Thoroughfare in Glasgow

Argyle Street is a major thoroughfare in the city centre of Glasgow, Scotland.

With Buchanan Street and Sauchiehall Street, Argyle Street is one of the main shopping streets in the city centre. It is the longest street by distance in the city centre, running for 2.1 mi.

==Overview==
It begins in the south-eastern corner of the city centre, at the Trongate, where it is pedestrianised as far as Queen Street. This section forms the major shopping section of the road, including the St. Enoch Centre and the Argyll Arcade (a Victorian arcade principally containing jewellers). Closed to most traffic, this section forms a taxi and bus corridor for services travelling to the east and south-east of the city.

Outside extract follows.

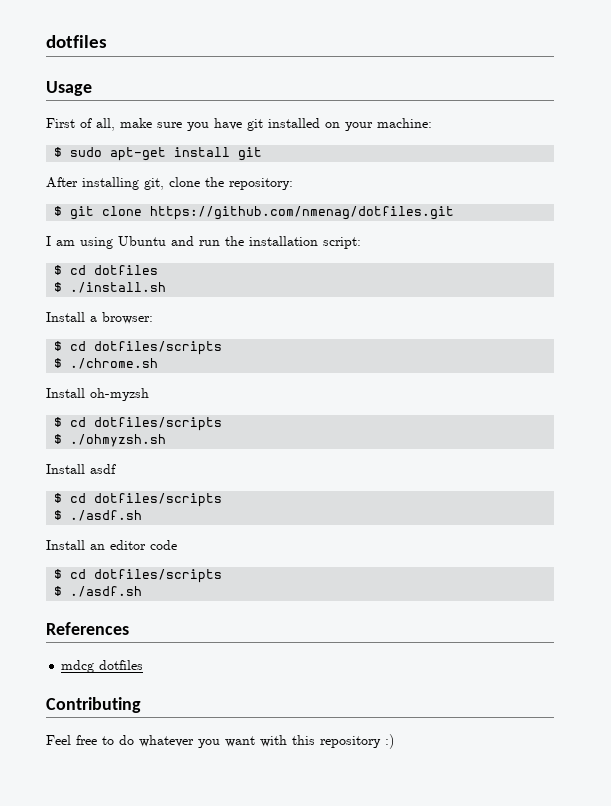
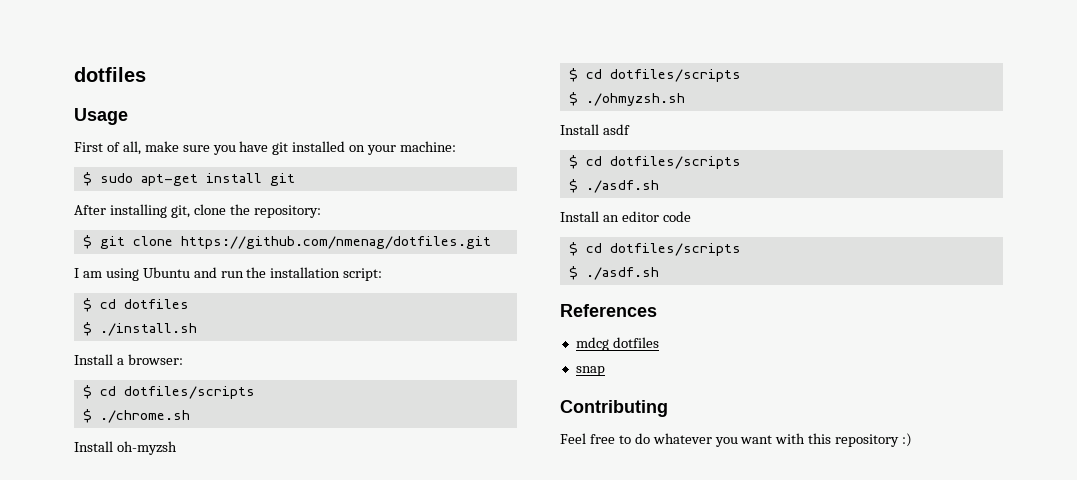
+ snap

After crossing the junction with Union Street / Jamaica Street, it passes underneath the expanse of railway lines at Glasgow Central Station (the so-called Hielanman's Umbrella) before becoming a major thoroughfare (A814) connecting the city centre to the M8 motorway and the Clydeside Expressway running alongside the River Clyde; however while traffic continues freely on the expressway, Argyle Street itself, which ran north-west through Anderston until the redevelopment of the area in the 1960s, now terminates as a through road after passing under the motorway at Anderston railway station, instead existing as an address in two unconnected sections.

The route then joins St. Vincent Street at Finnieston/Sandyford and is revived as a major thoroughfare as it heads out towards the West End of the city. It connects with Sauchiehall Street at Kelvingrove Art Gallery, and the road itself ends just beyond the Kelvin Hall on a bridge over the River Kelvin, where it becomes Dumbarton Road entering Partick.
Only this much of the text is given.